Prompt: Print the line where "- Rewrite using Rx" occurs and every line that follows it in the data below, ending with the last line, precisely as written.

Given records:
--------

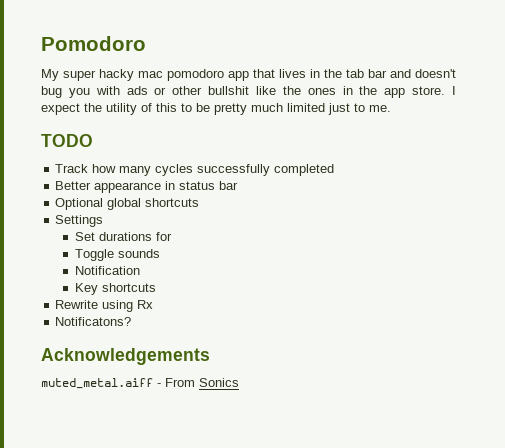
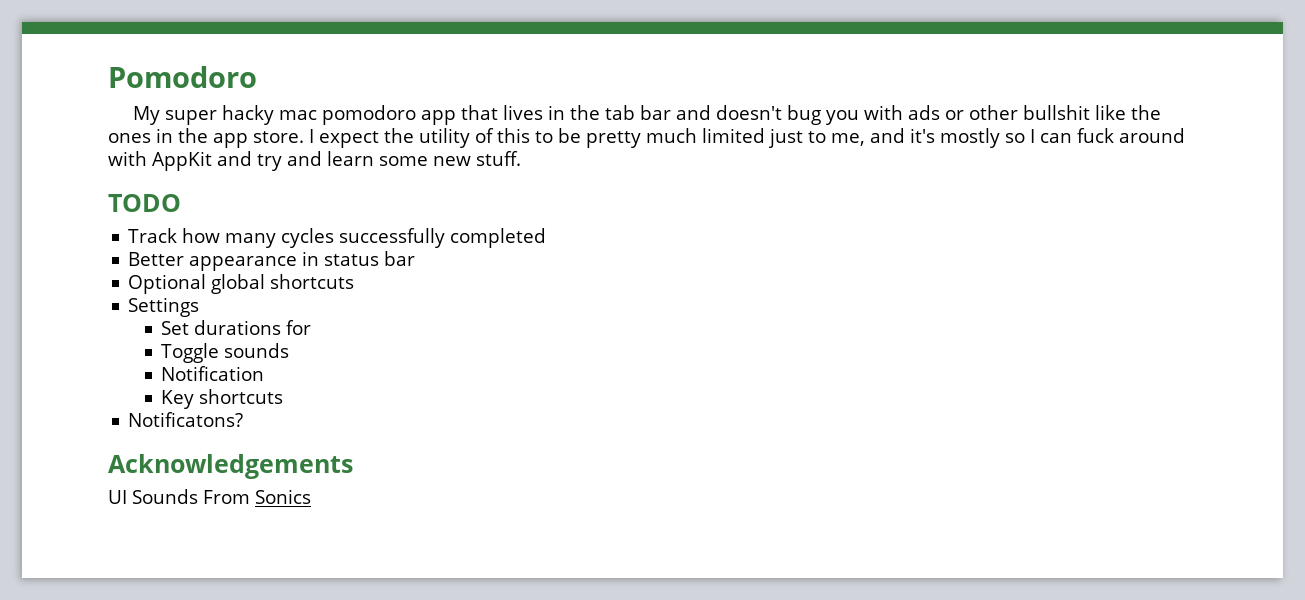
- I expect the utility of this to be pretty much limited just to me.
+ I expect the utility of this to be pretty much limited just to me, and it's mostly so I can fuck around with AppKit and try and learn some new stuff.
- Rewrite using Rx
- muted_metal.aiff - From Sonics
+ UI Sounds From Sonics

--------

Exercise output:
- Rewrite using Rx
- muted_metal.aiff - From Sonics
+ UI Sounds From Sonics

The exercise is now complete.